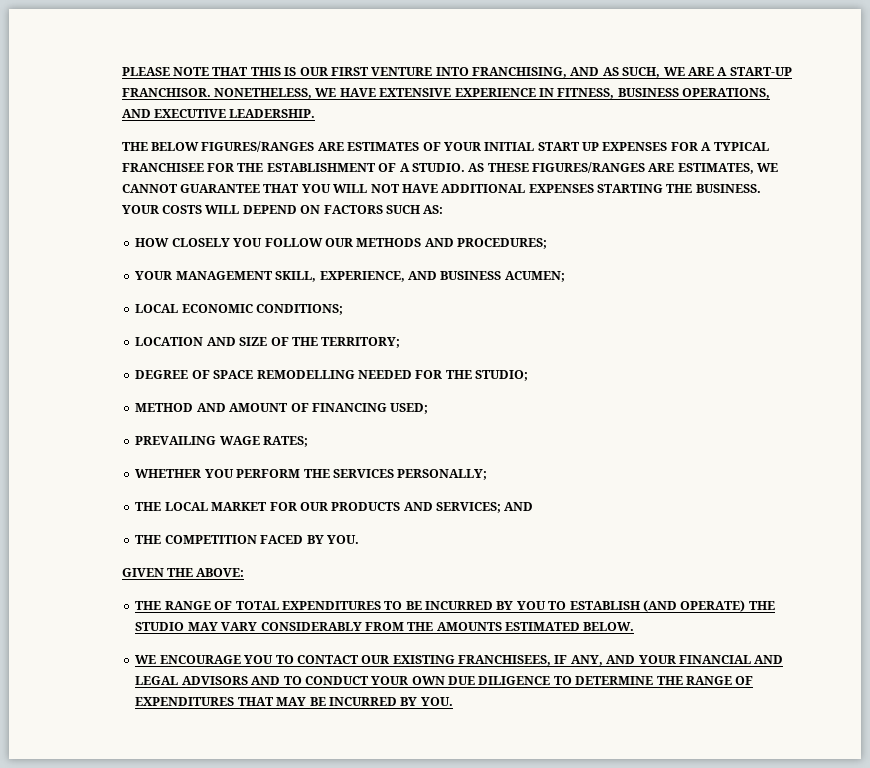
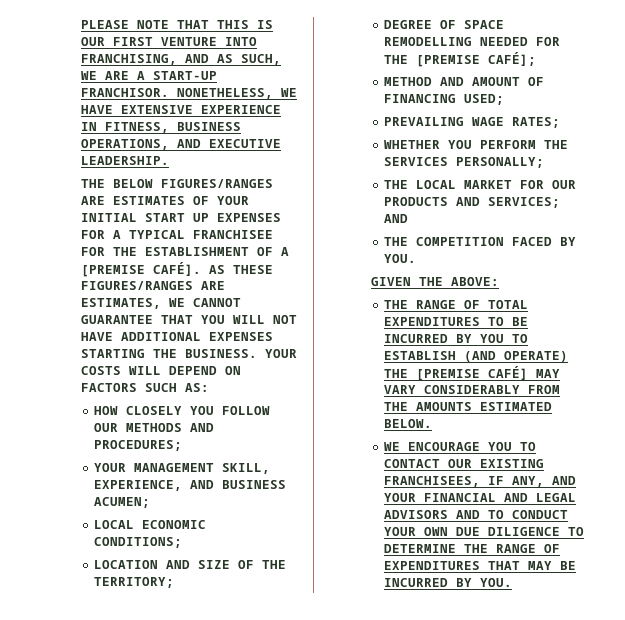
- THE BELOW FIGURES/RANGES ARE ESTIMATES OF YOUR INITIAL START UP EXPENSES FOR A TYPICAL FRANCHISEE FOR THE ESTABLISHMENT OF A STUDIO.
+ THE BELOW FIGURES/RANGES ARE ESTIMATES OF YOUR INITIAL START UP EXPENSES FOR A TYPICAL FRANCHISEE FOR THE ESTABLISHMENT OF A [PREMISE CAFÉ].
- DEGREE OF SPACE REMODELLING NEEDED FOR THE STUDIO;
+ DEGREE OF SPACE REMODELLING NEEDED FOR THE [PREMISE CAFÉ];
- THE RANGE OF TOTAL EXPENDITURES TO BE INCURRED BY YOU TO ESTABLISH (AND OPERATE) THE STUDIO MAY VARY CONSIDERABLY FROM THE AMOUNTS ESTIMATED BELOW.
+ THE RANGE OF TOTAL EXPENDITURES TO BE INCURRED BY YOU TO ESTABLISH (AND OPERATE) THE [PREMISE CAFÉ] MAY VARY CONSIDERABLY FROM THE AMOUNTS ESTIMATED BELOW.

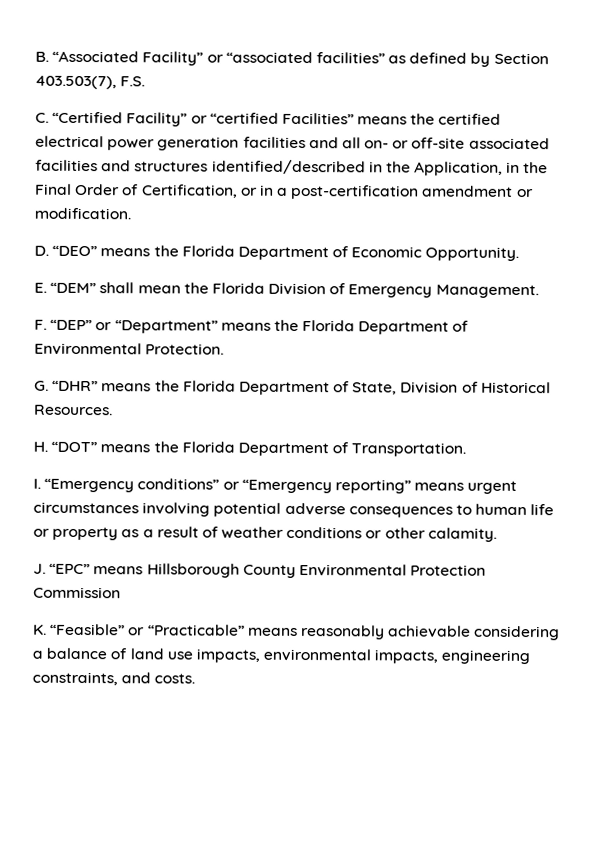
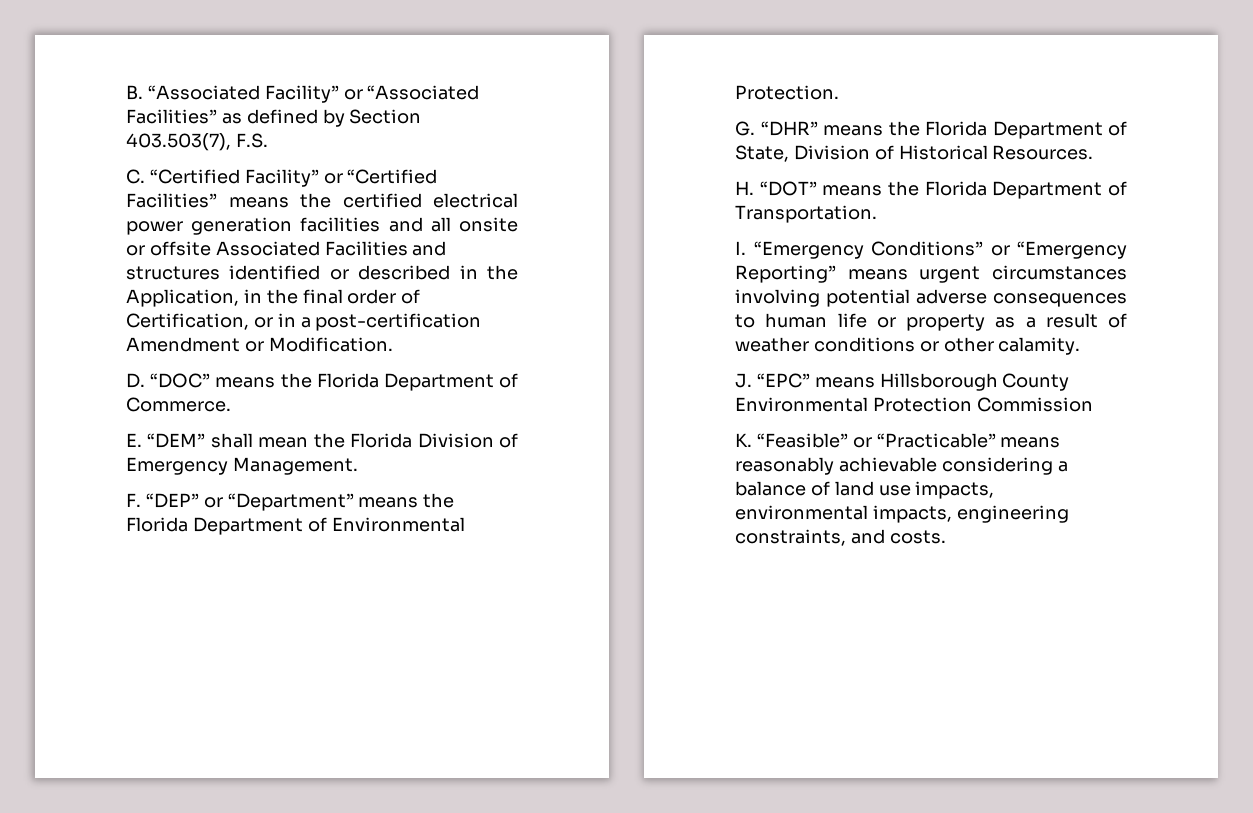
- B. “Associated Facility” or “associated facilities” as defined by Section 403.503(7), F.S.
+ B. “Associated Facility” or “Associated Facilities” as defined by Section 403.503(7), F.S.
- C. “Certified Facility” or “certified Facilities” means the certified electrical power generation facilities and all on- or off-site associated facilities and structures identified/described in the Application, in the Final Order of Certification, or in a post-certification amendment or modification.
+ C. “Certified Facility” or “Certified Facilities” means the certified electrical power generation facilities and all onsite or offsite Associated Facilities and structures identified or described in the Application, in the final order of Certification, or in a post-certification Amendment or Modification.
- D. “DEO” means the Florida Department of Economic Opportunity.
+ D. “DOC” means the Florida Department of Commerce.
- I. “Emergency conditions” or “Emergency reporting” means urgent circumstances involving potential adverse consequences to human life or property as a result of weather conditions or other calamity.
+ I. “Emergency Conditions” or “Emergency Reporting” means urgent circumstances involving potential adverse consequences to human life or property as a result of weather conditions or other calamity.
════════════════
* _WHAT YOU WILL DO_: Exactly as written, restate the lines above from the opening line through the one holding "- THE RANGE", omitting the pictures.

* _FINAL ANSWER_:
- THE BELOW FIGURES/RANGES ARE ESTIMATES OF YOUR INITIAL START UP EXPENSES FOR A TYPICAL FRANCHISEE FOR THE ESTABLISHMENT OF A STUDIO.
+ THE BELOW FIGURES/RANGES ARE ESTIMATES OF YOUR INITIAL START UP EXPENSES FOR A TYPICAL FRANCHISEE FOR THE ESTABLISHMENT OF A [PREMISE CAFÉ].
- DEGREE OF SPACE REMODELLING NEEDED FOR THE STUDIO;
+ DEGREE OF SPACE REMODELLING NEEDED FOR THE [PREMISE CAFÉ];
- THE RANGE OF TOTAL EXPENDITURES TO BE INCURRED BY YOU TO ESTABLISH (AND OPERATE) THE STUDIO MAY VARY CONSIDERABLY FROM THE AMOUNTS ESTIMATED BELOW.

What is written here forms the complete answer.